Прошло несколько недель, и Леон стал официальным постельничьим Соланж, хранителем ее тела и метеорологом ее внутреннего климата. Он снова познал бурные ночи, спеша после долгого отлучения от супруги взять свое по праву мужа. Он просыпался в два или три часа пополуночи, выбирался из кармана и, вооружившись шахтерским фонарем, который сам смастерил, раскурочив электрический поезд Батиста (в ход пошли две фары с локомотива), исследовал обширный организм своей жены, ставшей для него несказанно огромной терра инкогнита. От двойной нагрузки, дома и на работе, Соланж сильно уставала и спала очень крепко. Ее не разбудили бы и пушки, стоило ей только закрыть прекрасные зеленовато-голубые глаза. Леон обходил свои владения и думал про себя: «Неужели это все мое? Какой же я богач!» Изобильность супруги завораживала его. Он взбирался к ее лицу, пересекал обширную равнину между грудью и основанием шеи, карабкался благодаря удобно расположенным складочкам на утес-подбородок и усаживался, поджав ноги, прямо под нижней губой. В свете фонаря он обозревал раскинувшийся перед ним пейзаж — ни дать ни взять турист у подножия пирамиды. Что за чудо эта женщина!

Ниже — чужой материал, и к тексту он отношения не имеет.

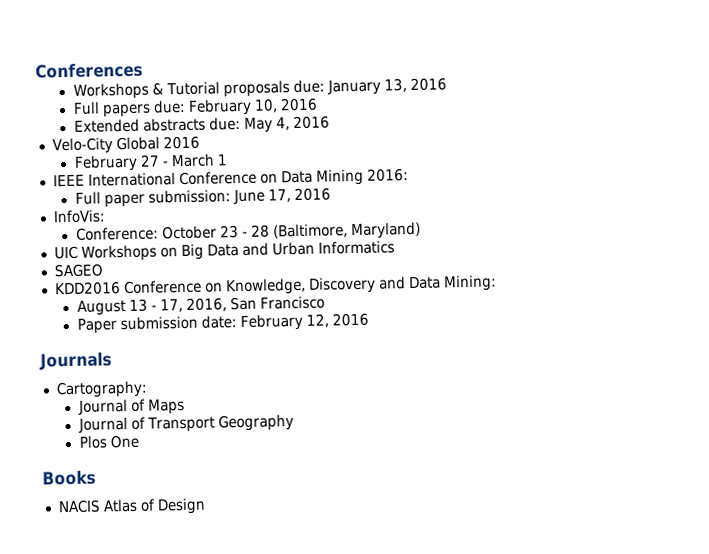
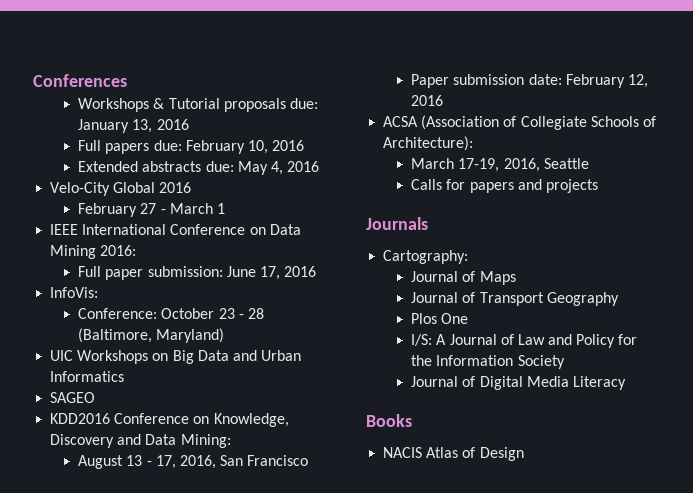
+ ACSA (Association of Collegiate Schools of Architecture):
+ March 17-19, 2016, Seattle
+ Calls for papers and projects
+ I/S: A Journal of Law and Policy for the Information Society
+ Journal of Digital Media Literacy

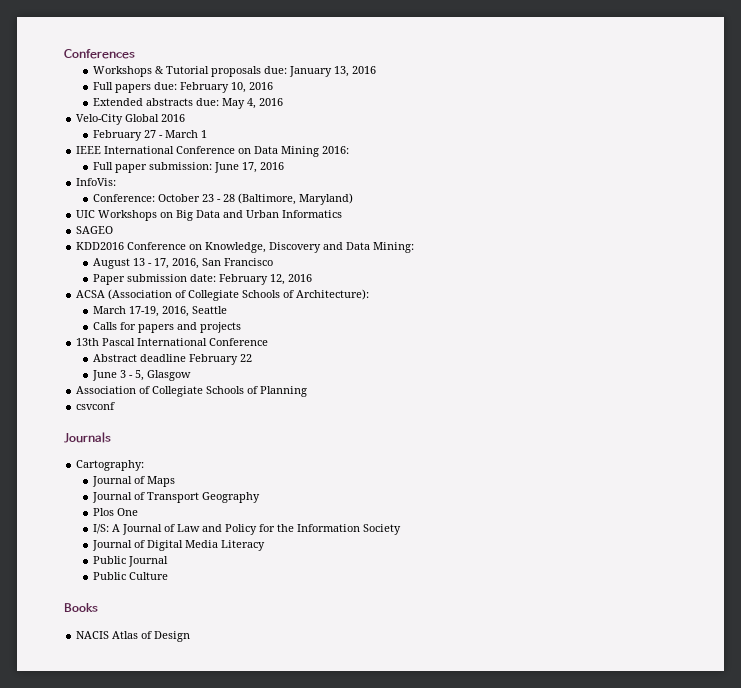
+ 13th Pascal International Conference
+ Abstract deadline February 22
+ June 3 - 5, Glasgow
+ Association of Collegiate Schools of Planning
+ csvconf
+ Public Journal
+ Public Culture

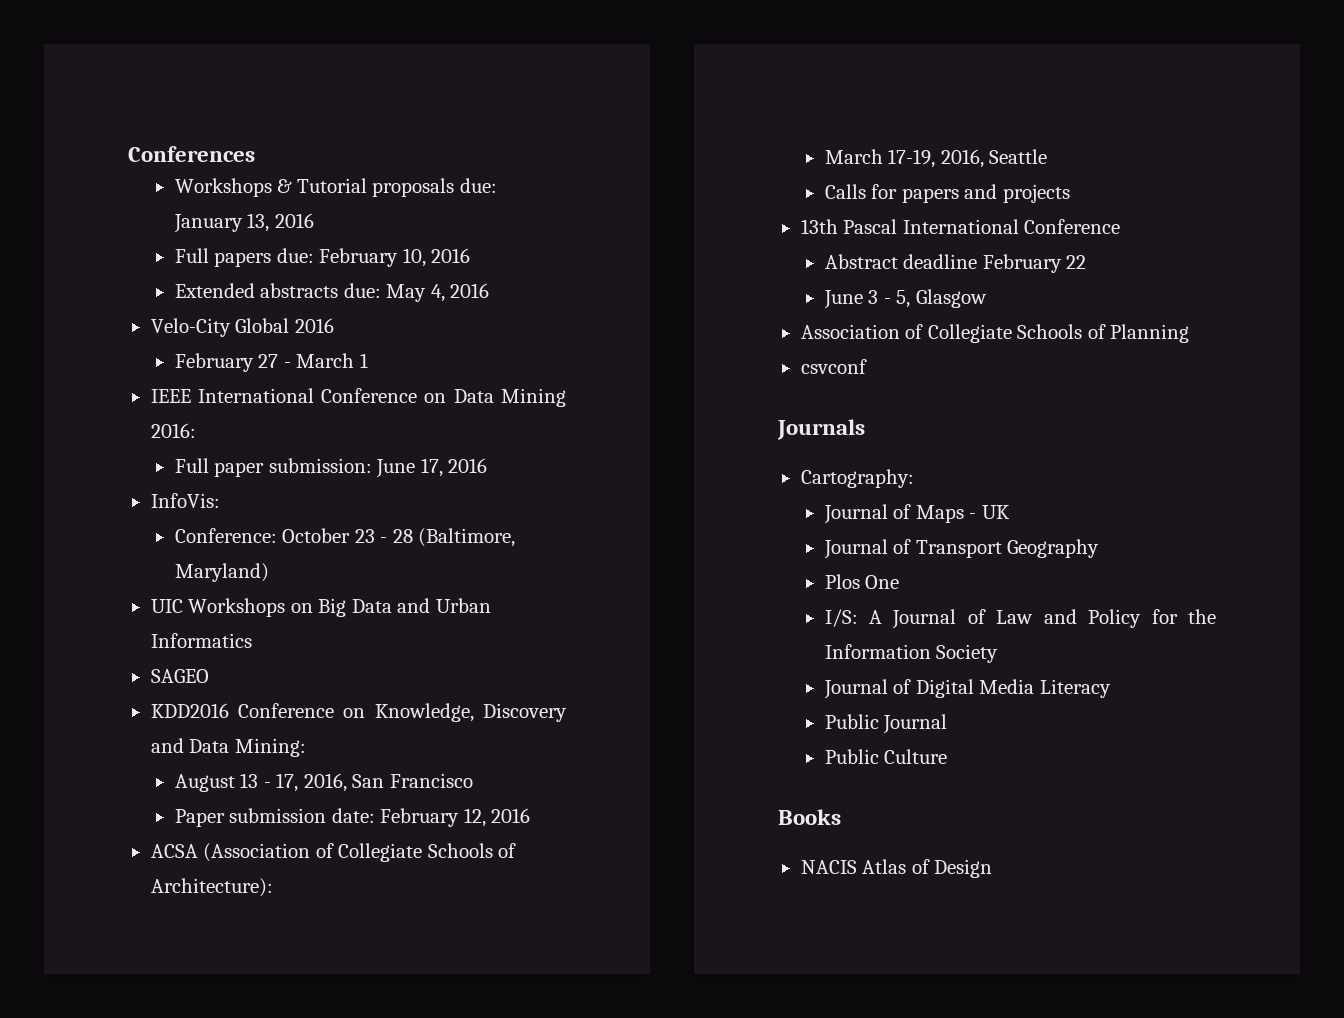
- Journal of Maps
+ Journal of Maps - UK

Он любовался склонами белой кожи, смазанной нежнейшим омолаживающим кремом, лоснящимися валиками пухлых губ, огромных, как два воздушных шара, — эти губы он столько раз целовал в прошлом, а теперь они могли одним движением проглотить его и не заметить. Особенно его интересовали бороздки, пересекавшие их сверху вниз: быть может, думалось ему, некий ваятель в ее далеком детстве выгравировал крошечным стилетом эти буквы неведомого алфавита, заключив в них повесть о ее будущей жизни? Он вставал, касался этих губ кончиками пальцев, млел от их упругости и бархатистости.
Право, стоило уменьшиться, чтобы увидеть свою жену иной, еще более поразительной, чем до его метаморфозы. Соланж расцвела и похорошела. Легкое дуновение вырывалось из приоткрытого рта, он вдыхал этот ветерок, напоенный всеми ароматами ее тела, и ощущал прилив сил. В восхищении он взирал на огромные глазные яблоки — два живых глобуса под шторами век, примятых, точно рисовая бумага, испещренных тонкими голубыми прожилками и подрагивающих во сне. Как бы ему хотелось укрыться за этими шторами, омыться соленой водой ее слез, выспаться в морщинке, что залегла в уголке глаза. А если долго и неотрывно смотреть — возможно, он увидит, как на экране, ее сны и разделит их с ней? Ее длинные черные ресницы, похожие на зонтики от солнца, ее огромные ноздри — две глубокие пещеры, вход в которые был опутан густой порослью черных лиан, — повергали его в изумление. Его Светлейшая шелестела, стрекотала, присвистывала, мурлыкала во сне, из глубин ее носовых полостей неслась жизнерадостная музыка, зажигательные мелодии, которые ему хотелось записать на магнитофон. Он боготворил все, исходившее от кумира, не сомневаясь в божественной природе Соланж: она была существом, упавшим с небес, а его удел — поклоняться ей. Ему хотелось вскарабкаться на гребень носа, добраться до висков, исследовать лоб, отважно углубиться в душистую медно-рыжую чашу волос, аккуратно убранную и стянутую лентой (несколько непокорных прядей выбивались крутыми завитками, густые, благоухающие, похожие на львиную гриву), но он не решался топтать ее лицо своими ножонками, боясь разбудить.